Request: support NVIDIA-NeMo/ProRL-Agent-Server (Polar) as an RL rollout backend
Add support for ProRL-Agent-Server / Polar so ClawBench can be used as an RL environment for agentic training.
What it is: "Polar" — an RL rollout framework for agent systems ("Agentic RL on Any Harness at Scale"). It converts agent harnesses into RL environments without code changes, pools inference at scale, and offers rollout-as-a-service for async RL. Distributed orchestrator + gateway nodes; HTTP API; backends incl. vLLM/SGLang; Python 3.13+, Apache-2.0.
CLI: polar serve_rollout -c topology.yaml (orchestrator :8080), polar serve_gateway -c topology.yaml --node-id <node> (:8100+), polar submit <task.json|yaml> -c topology.yaml, polar status.
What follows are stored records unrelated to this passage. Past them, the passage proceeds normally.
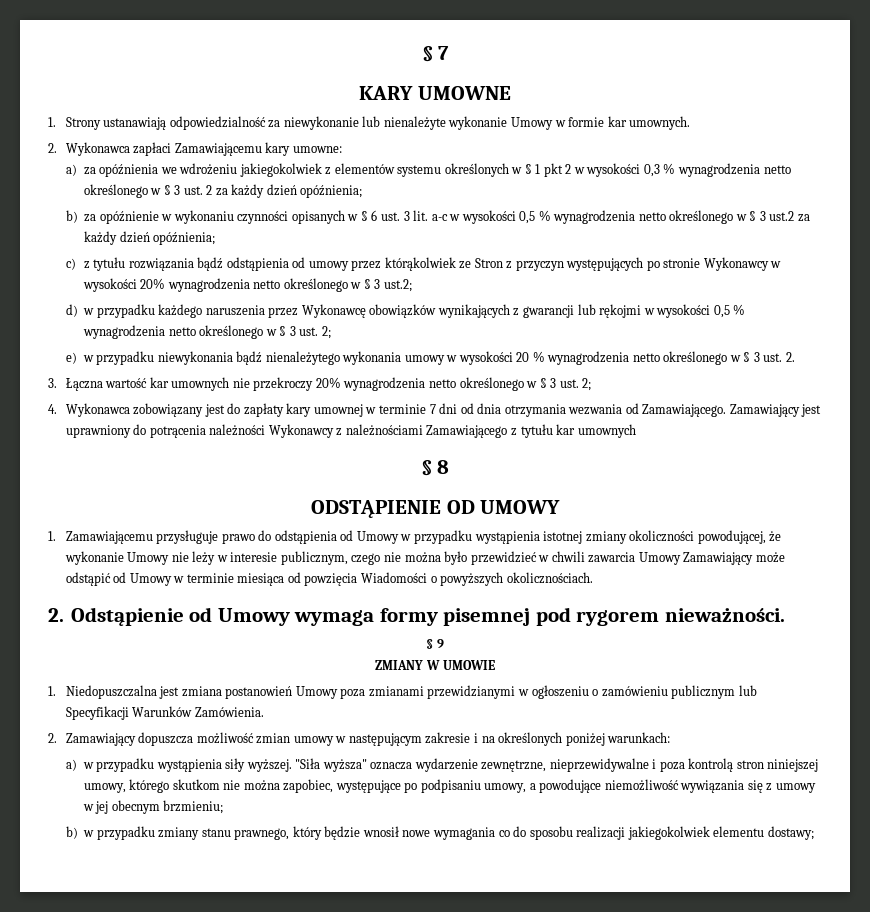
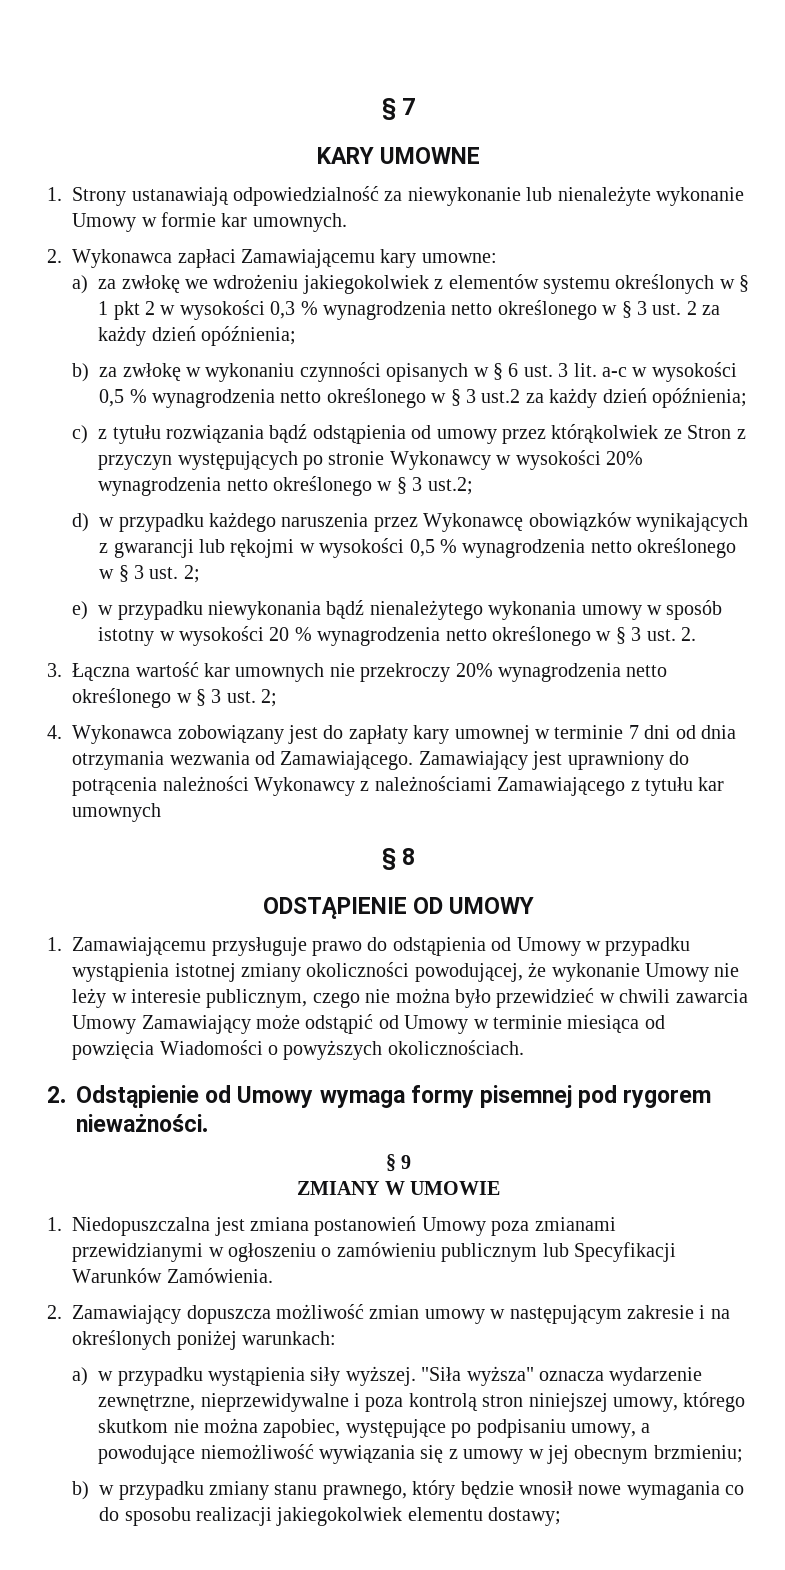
- a) za opóźnienia we wdrożeniu jakiegokolwiek z elementów systemu określonych w § 1 pkt 2 w wysokości 0,3 % wynagrodzenia netto określonego w § 3 ust. 2 za każdy dzień opóźnienia;
+ a) za zwłokę we wdrożeniu jakiegokolwiek z elementów systemu określonych w § 1 pkt 2 w wysokości 0,3 % wynagrodzenia netto określonego w § 3 ust. 2 za każdy dzień opóźnienia;
- b) za opóźnienie w wykonaniu czynności opisanych w § 6 ust. 3 lit. a-c w wysokości 0,5 % wynagrodzenia netto określonego w § 3 ust.2 za każdy dzień opóźnienia;
+ b) za zwłokę w wykonaniu czynności opisanych w § 6 ust. 3 lit. a-c w wysokości 0,5 % wynagrodzenia netto określonego w § 3 ust.2 za każdy dzień opóźnienia;
- e) w przypadku niewykonania bądź nienależytego wykonania umowy w wysokości 20 % wynagrodzenia netto określonego w § 3 ust. 2.
+ e) w przypadku niewykonania bądź nienależytego wykonania umowy w sposób istotny w wysokości 20 % wynagrodzenia netto określonego w § 3 ust. 2.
Ask: provide an integration so a ClawBench harness can run under Polar's environment contract — turning ClawBench tasks + interception scoring into RL reward signals, enabling ClawBench trajectories to drive agentic RL training.
Integration considerations:
- Polar sits as a proxy between agent execution and inference servers; a ClawBench harness would need to expose its task lifecycle (reset/step/reward) to Polar.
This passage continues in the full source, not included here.